Les applications médias sont des gouffres financiers

Clément Solym - 24.11.2010

Edition - Economie - débit - vidéos - compression


Une conférence, donnée par David Link, fondateur de The Wonderfactory, et dont les propos nous sont rapportés par Forbes, souligne les difficultés des médias à se numériser via les applications.

David Link est le fondateur, mais aussi le directeur de la création de The Wonderfactory, une société de design numérique. Durant cette conférence, il résuma la situation en une phrase. Il déclara ainsi que produire et distribuer des magazines via des applications pour appareils mobiles était au final aussi coûteux que de les imprimer, si ce n'est plus.

Le problème réside, en partie, dans le débit. En effet, les versions des magazines pour applications sont des téléchargements massifs. Ce qui n'est pas un problème si vous passez par l'iTunes Store d'Apple. La firme à la pomme prend en effet en charge le téléchargement, mais sous certaines conditions, qui ne satisfont pas la majorité des éditeurs .

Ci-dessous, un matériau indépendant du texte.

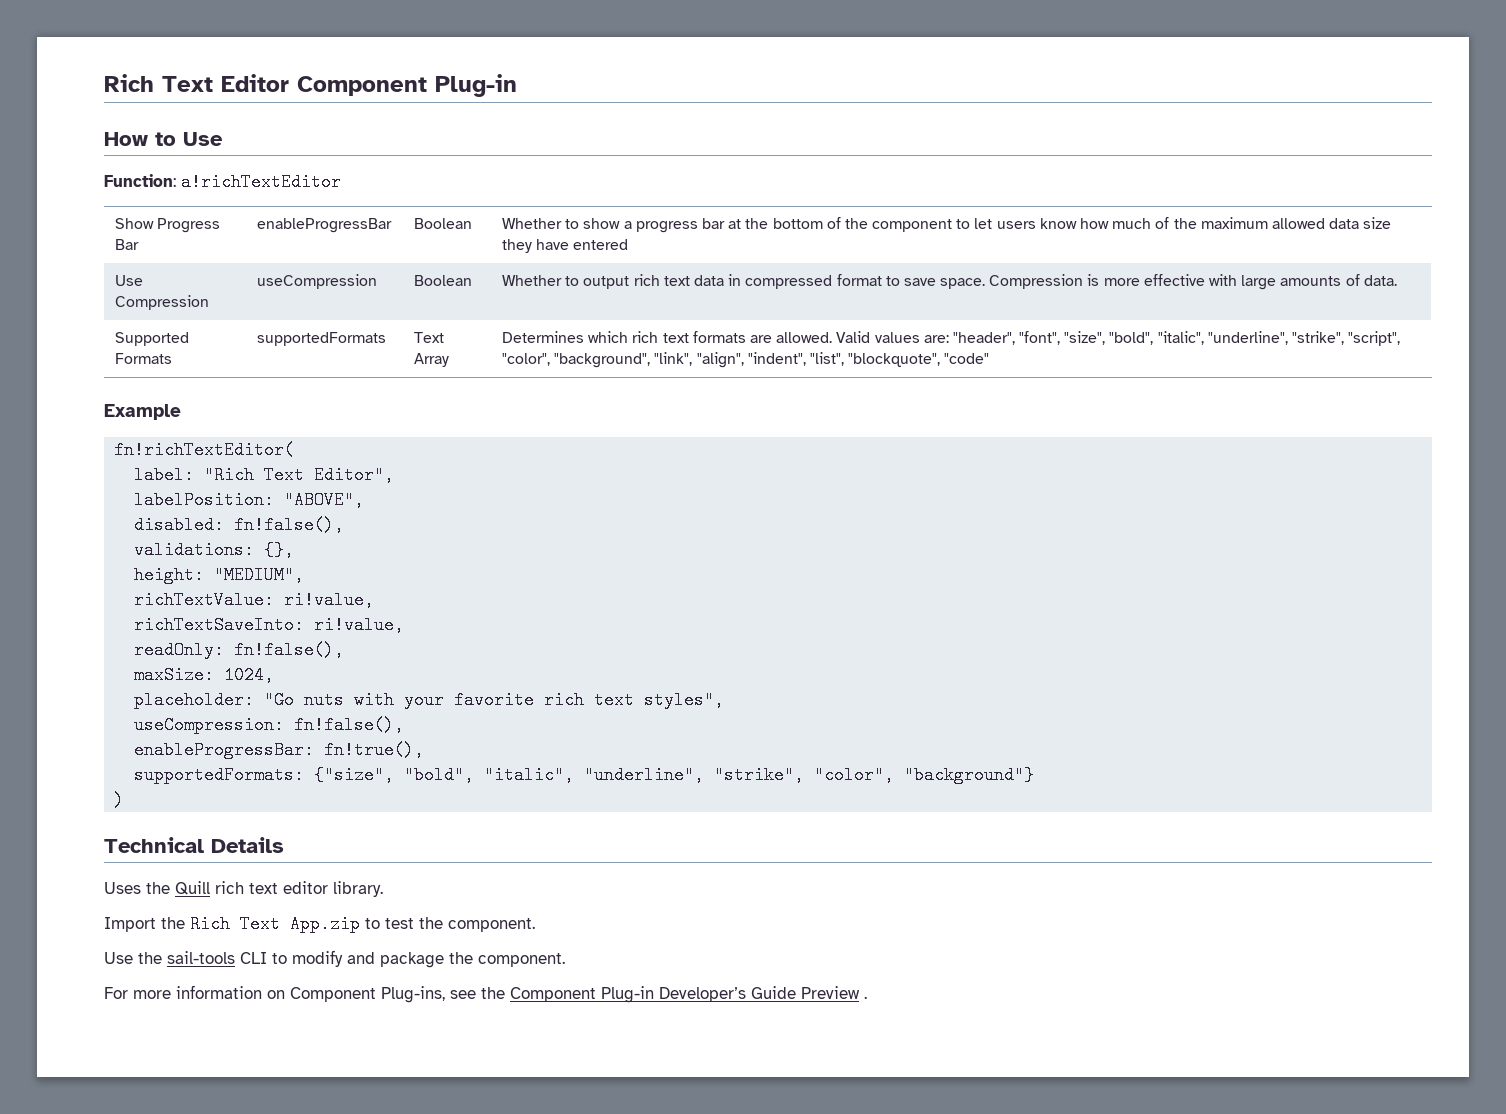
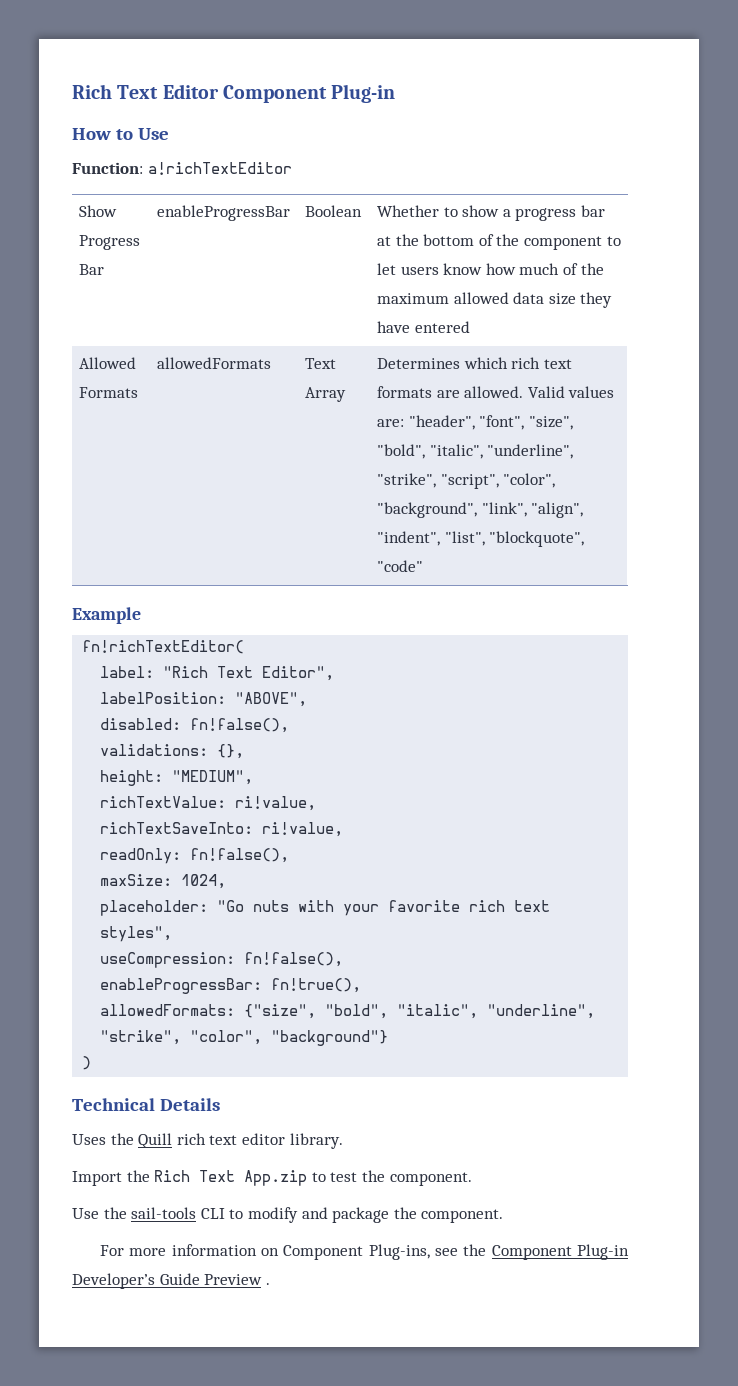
[115,275,144,286] [115,295,210,310] [257,274,378,289] [414,275,473,286] [502,274,1397,290] [115,332,190,346] Use Compression | useCompression | Boolean | Whether to output rich text data in compressed format to save space. Compression is more effective with large amounts of data. // Supported -> [79,357,137,369] Allowed
[257,332,387,346] supportedFormats -> [157,357,272,369] allowedFormats
[134,766,305,784] supportedFormats: -> [100,1004,236,1016] allowedFormats:

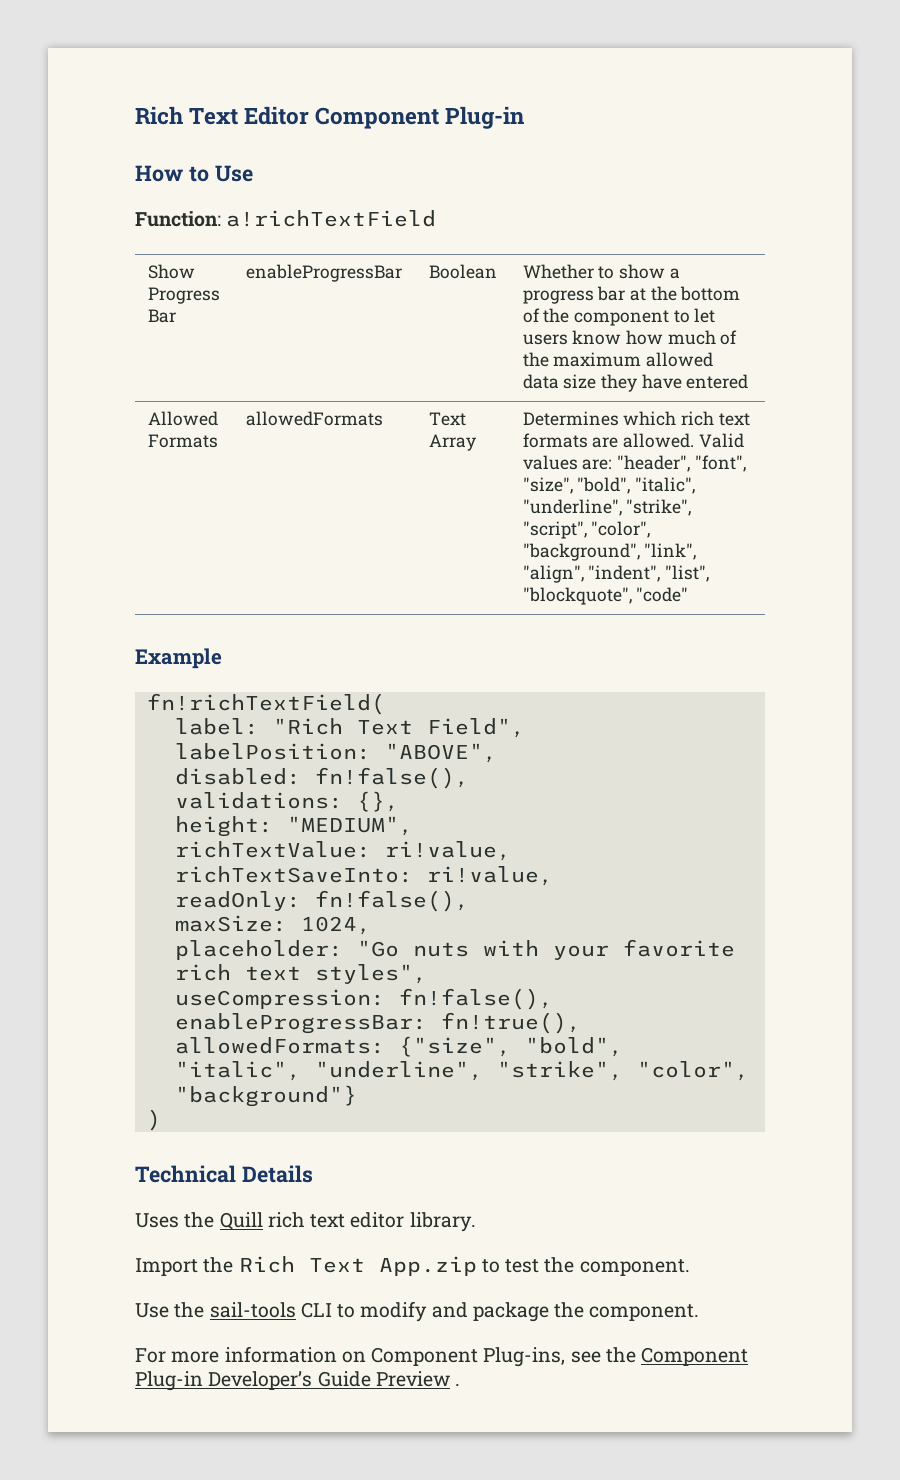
[147,162,292,175] a!richTextEditor -> [226,210,437,227] a!richTextField
[82,640,245,654] fn!richTextEditor( -> [146,693,385,715] fn!richTextField(
[262,666,335,681] Editor", -> [426,718,525,738] Field",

Apple prend en effet le contrôle sur les relations avec les clients, ainsi que sur le produit final, sans parler des 30 % en moins pour l'éditeur sur le prix de vente. De plus, Apple ne permet pas aux éditeurs de vendre des abonnements, mais seulement une copie à la fois.

Seulement, si ces derniers décident de passer outre Apple, et de bénéficier de tous les avantages que cela sous-entend, ils auront à payer le débit du téléchargement. En outre, les magazines veulent profiter des possibilités offertes par le numérique, et même via les applications. Ainsi, de plus en plus de vidéos et photographies accompagnent les articles, ce qui rend les magazines de plus en plus lourds.

De plus, selon Link, tout ce contenu ne se produit pas tout seul, et il demande de deux à cinq employés supplémentaires. Ce qui rend les applications médias difficiles à mettre en place, et coûteuses.

Cependant, car il faut bien de l'espoir, le débit est de moins en moins cher. Et la compression de fichiers est de plus en plus évoluée et efficace. Si on y ajoute les possibilités publicitaires des applications, il est possible de voir un bénéfice futur pour les magazines. Mais le présent n'est pas lumineux.

Et malgré tout cela, ActuaLitté a tout de même lancé son application pour iPhone avec plus de 400 téléchargements en quatre jours.